─── Supplied records

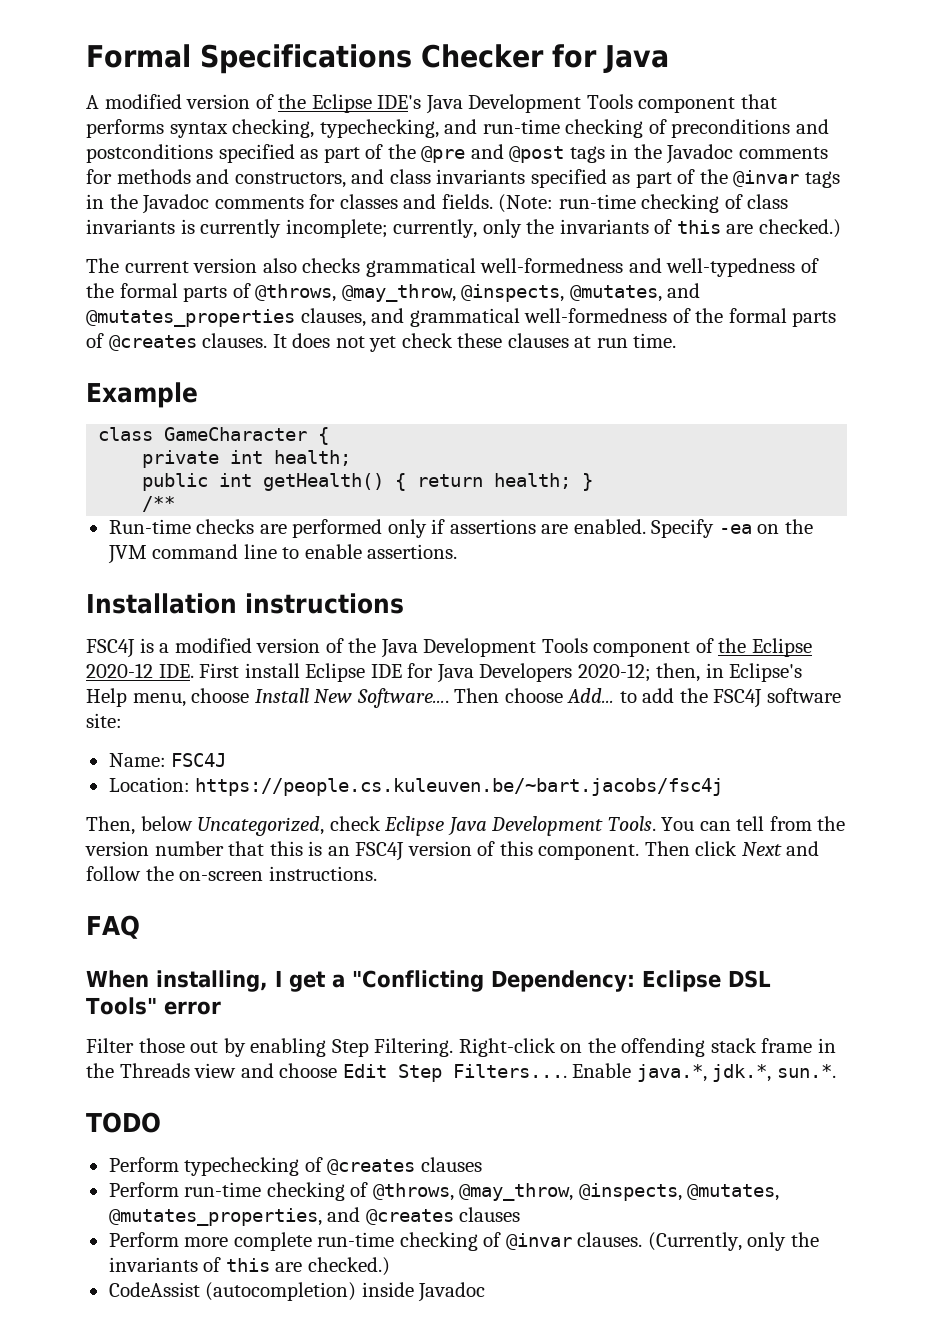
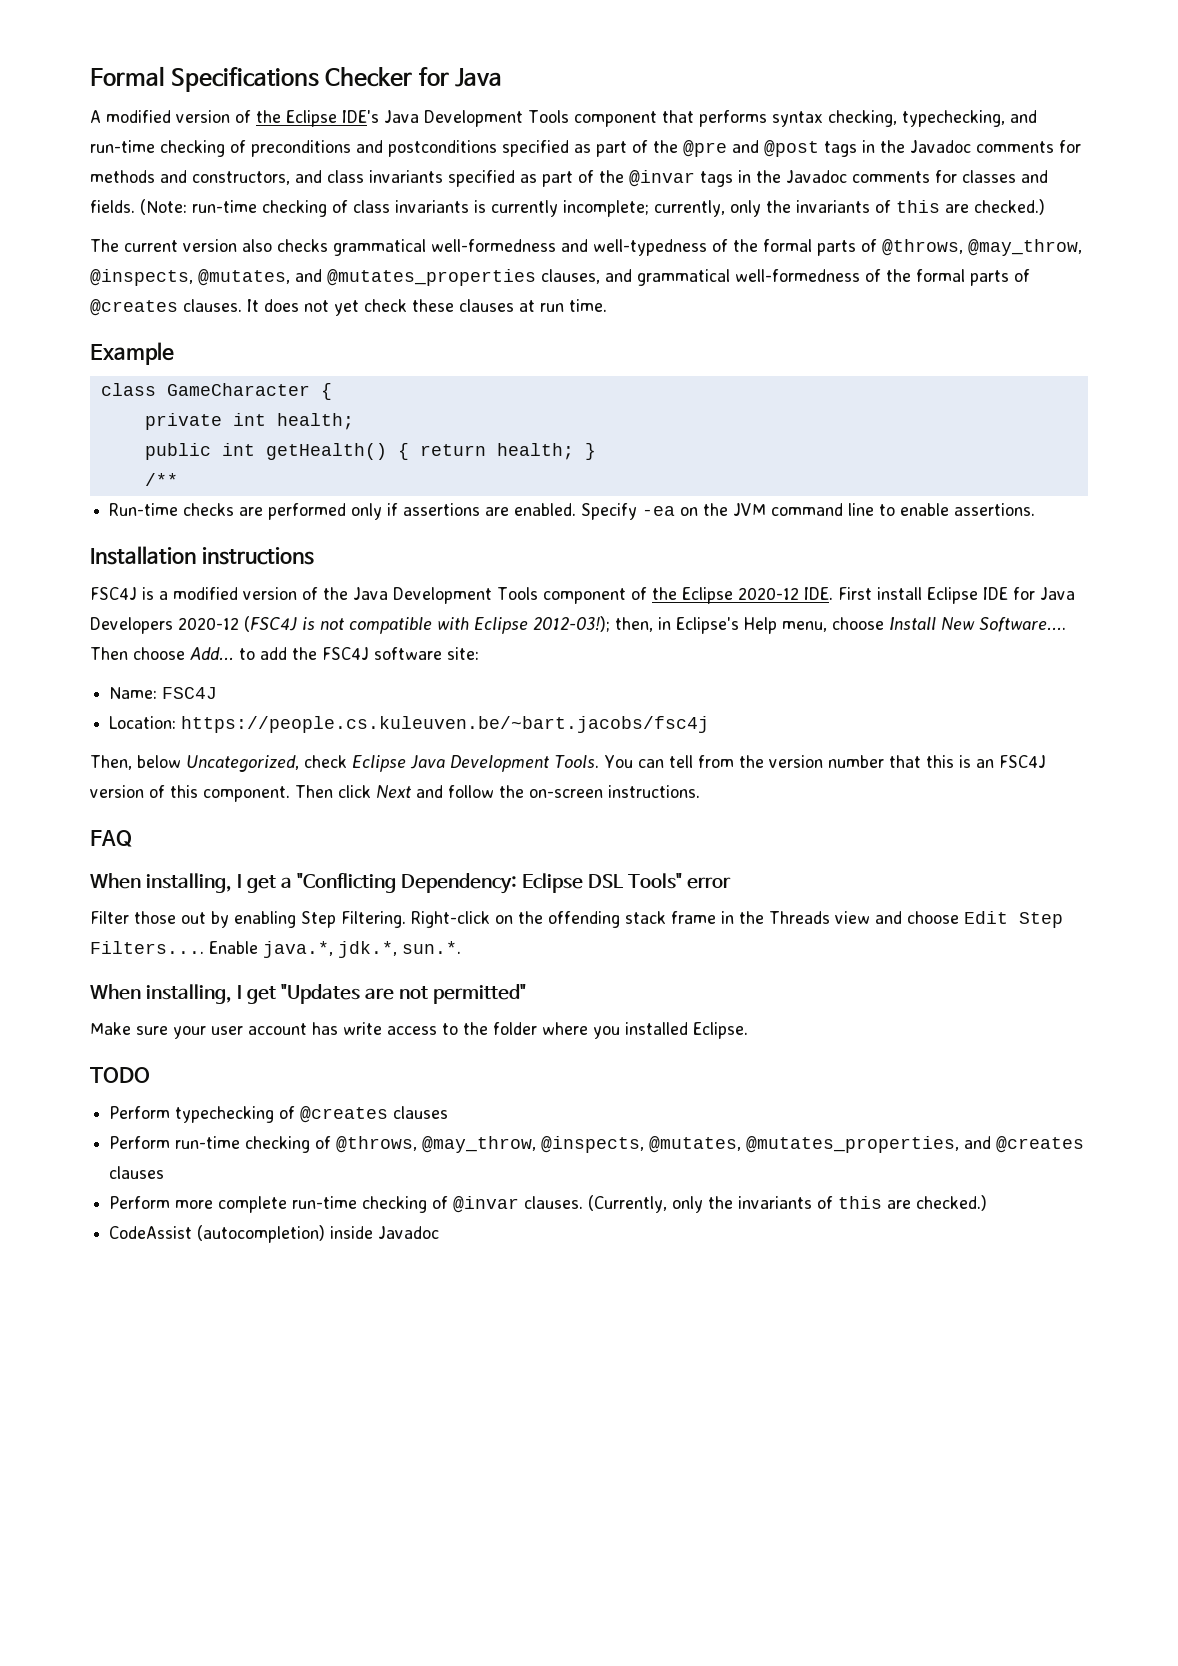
- FSC4J is a modified version of the Java Development Tools component of the Eclipse 2020-12 IDE. First install Eclipse IDE for Java Developers 2020-12; then, in Eclipse's Help menu, choose Install New Software....
+ FSC4J is a modified version of the Java Development Tools component of the Eclipse 2020-12 IDE. First install Eclipse IDE for Java Developers 2020-12 (FSC4J is not compatible with Eclipse 2012-03!); then, in Eclipse's Help menu, choose Install New Software....
+ When installing, I get "Updates are not permitted"
+ Make sure your user account has write access to the folder where you installed Eclipse.

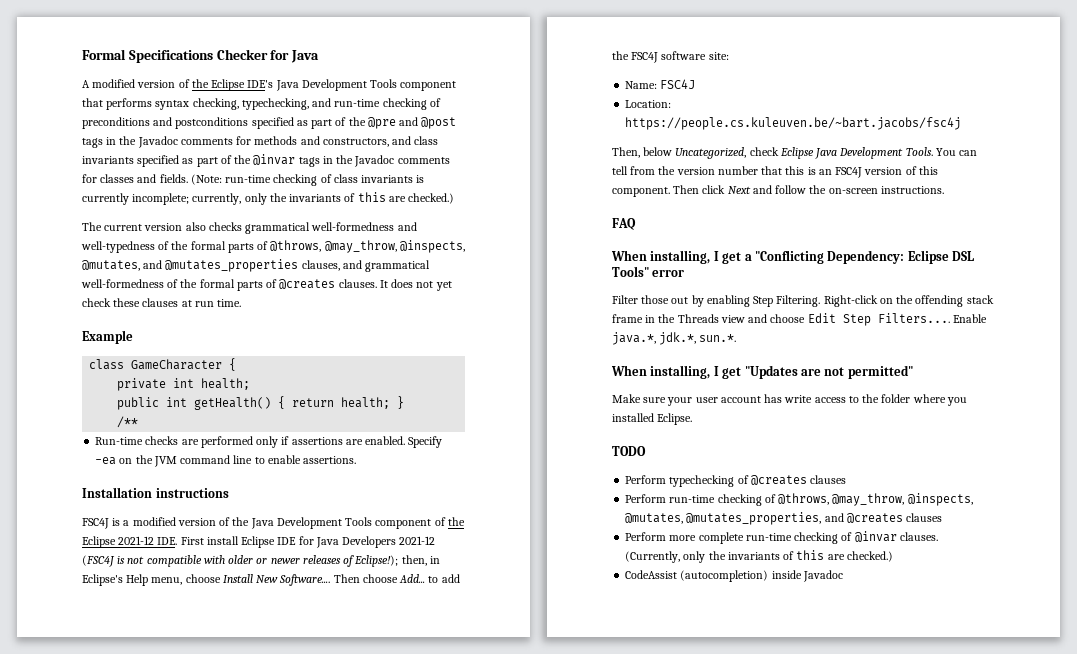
- FSC4J is a modified version of the Java Development Tools component of the Eclipse 2020-12 IDE. First install Eclipse IDE for Java Developers 2020-12 (FSC4J is not compatible with Eclipse 2012-03!); then, in Eclipse's Help menu, choose Install New Software....
+ FSC4J is a modified version of the Java Development Tools component of the Eclipse 2021-12 IDE. First install Eclipse IDE for Java Developers 2021-12 (FSC4J is not compatible with older or newer releases of Eclipse!); then, in Eclipse's Help menu, choose Install New Software....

──────

Would you please output each record exactly, leaving the images out?

- FSC4J is a modified version of the Java Development Tools component of the Eclipse 2020-12 IDE. First install Eclipse IDE for Java Developers 2020-12; then, in Eclipse's Help menu, choose Install New Software....
+ FSC4J is a modified version of the Java Development Tools component of the Eclipse 2020-12 IDE. First install Eclipse IDE for Java Developers 2020-12 (FSC4J is not compatible with Eclipse 2012-03!); then, in Eclipse's Help menu, choose Install New Software....
+ When installing, I get "Updates are not permitted"
+ Make sure your user account has write access to the folder where you installed Eclipse.

- FSC4J is a modified version of the Java Development Tools component of the Eclipse 2020-12 IDE. First install Eclipse IDE for Java Developers 2020-12 (FSC4J is not compatible with Eclipse 2012-03!); then, in Eclipse's Help menu, choose Install New Software....
+ FSC4J is a modified version of the Java Development Tools component of the Eclipse 2021-12 IDE. First install Eclipse IDE for Java Developers 2021-12 (FSC4J is not compatible with older or newer releases of Eclipse!); then, in Eclipse's Help menu, choose Install New Software....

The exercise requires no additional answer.